'''

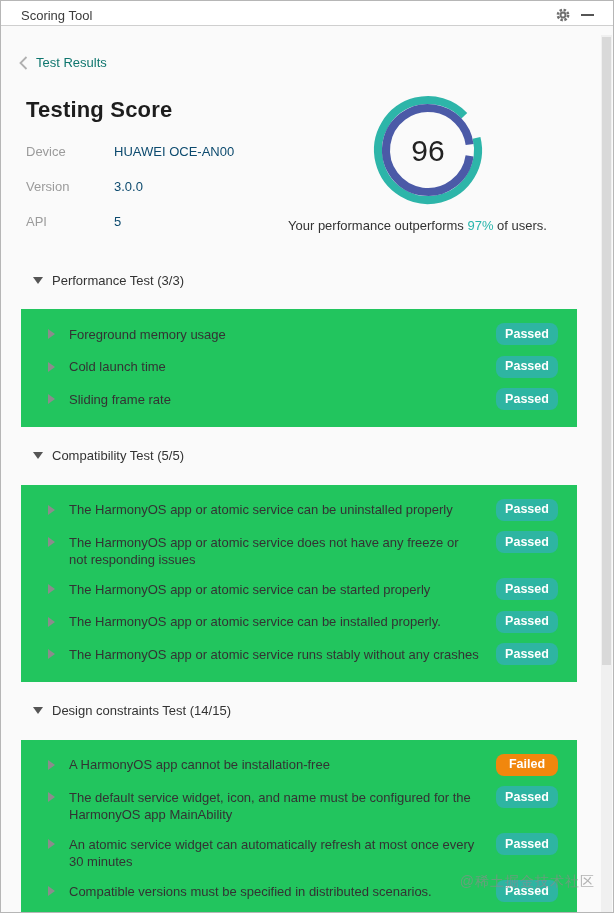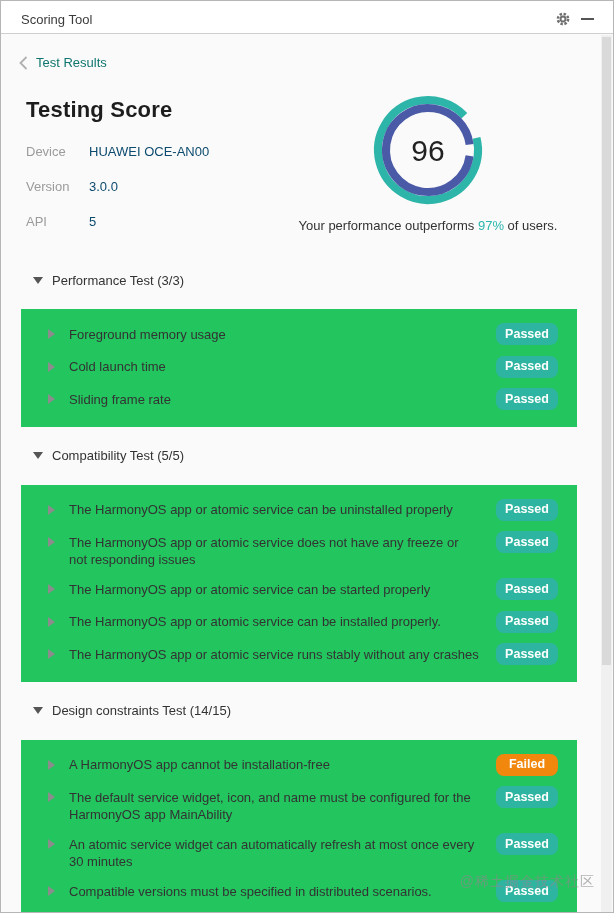"Scoring Tool" .titlebar { height: 33px -> 25px }
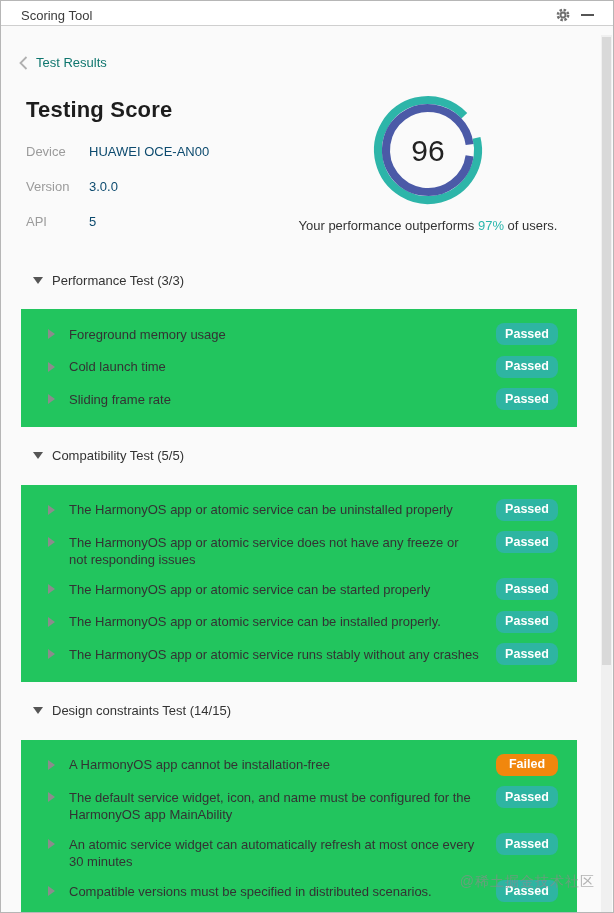"Device" .info-row { gap: none -> 25px }
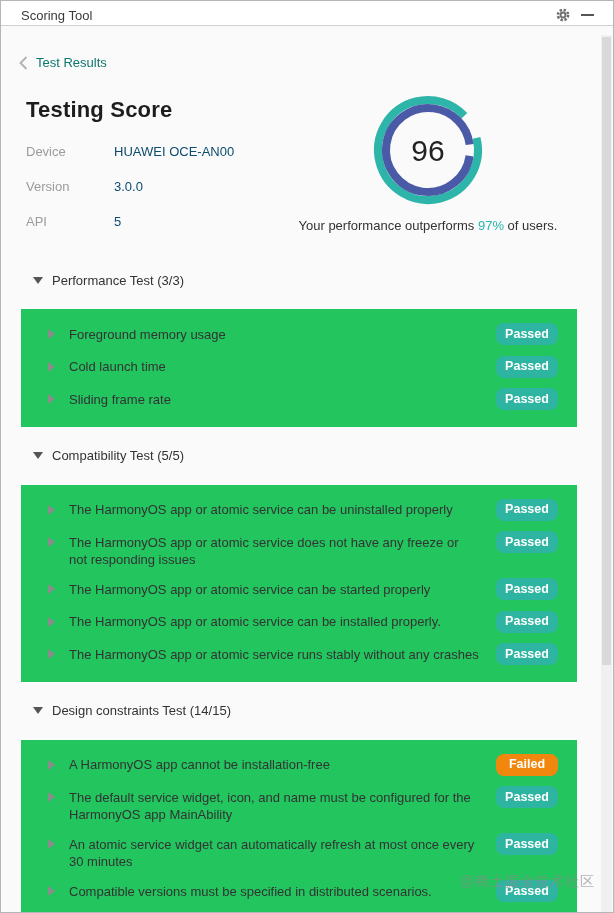"96" .gauge-wrap { text-align: center -> none }
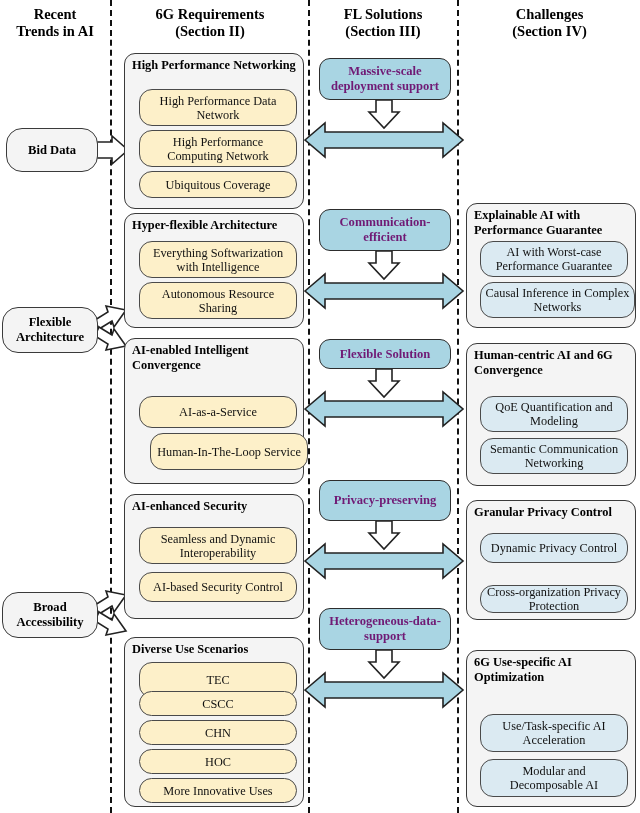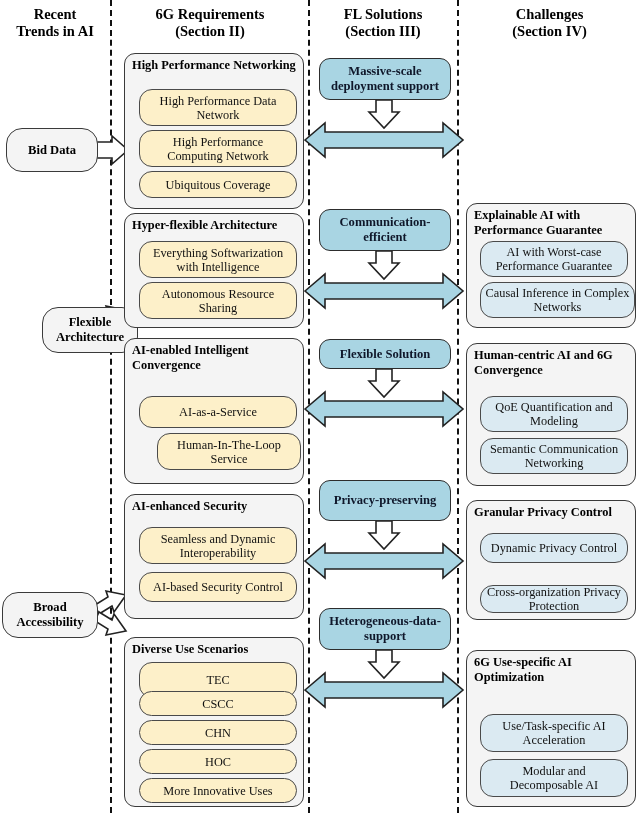"Massive-scale deployment support" .sol { color: #0f172a -> #701a75 }
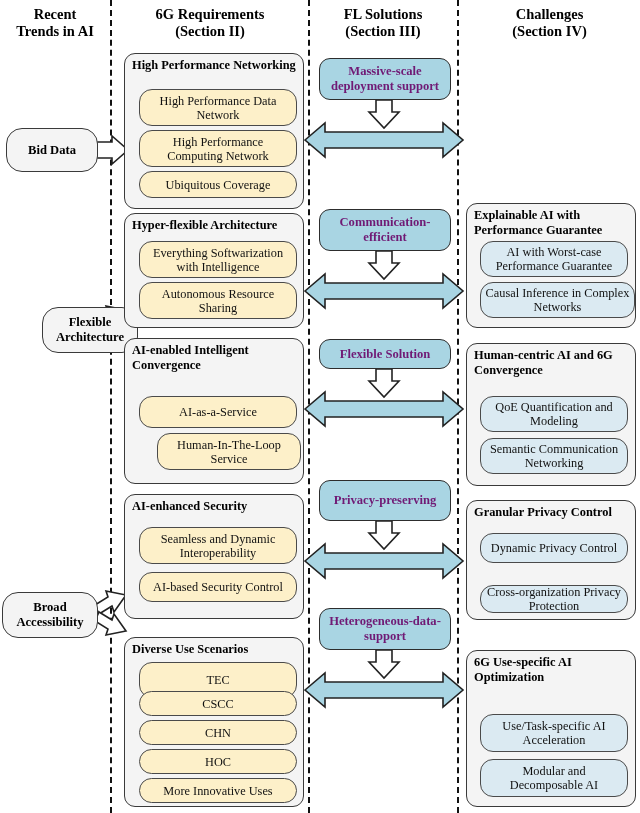"Flexible" div.trend { margin-left: 40px -> none }
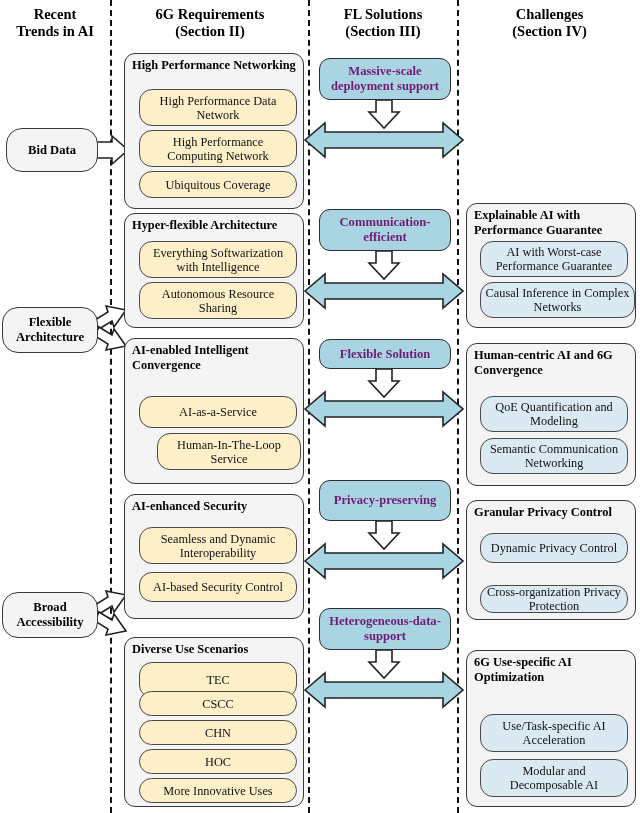"Human-In-The-Loop Service" div.pill { left: 32px -> 25px; width: 144px -> 158px }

'''

*Problem statement*
Only exact copies are wanted here. Write out the lines from the one containing "text-align: center ->" through the end of the material and no others, omitting all pictures.

*Response for this exercise*
"96" .gauge-wrap { text-align: center -> none }
"Massive-scale deployment support" .sol { color: #0f172a -> #701a75 }
"Flexible" div.trend { margin-left: 40px -> none }
"Human-In-The-Loop Service" div.pill { left: 32px -> 25px; width: 144px -> 158px }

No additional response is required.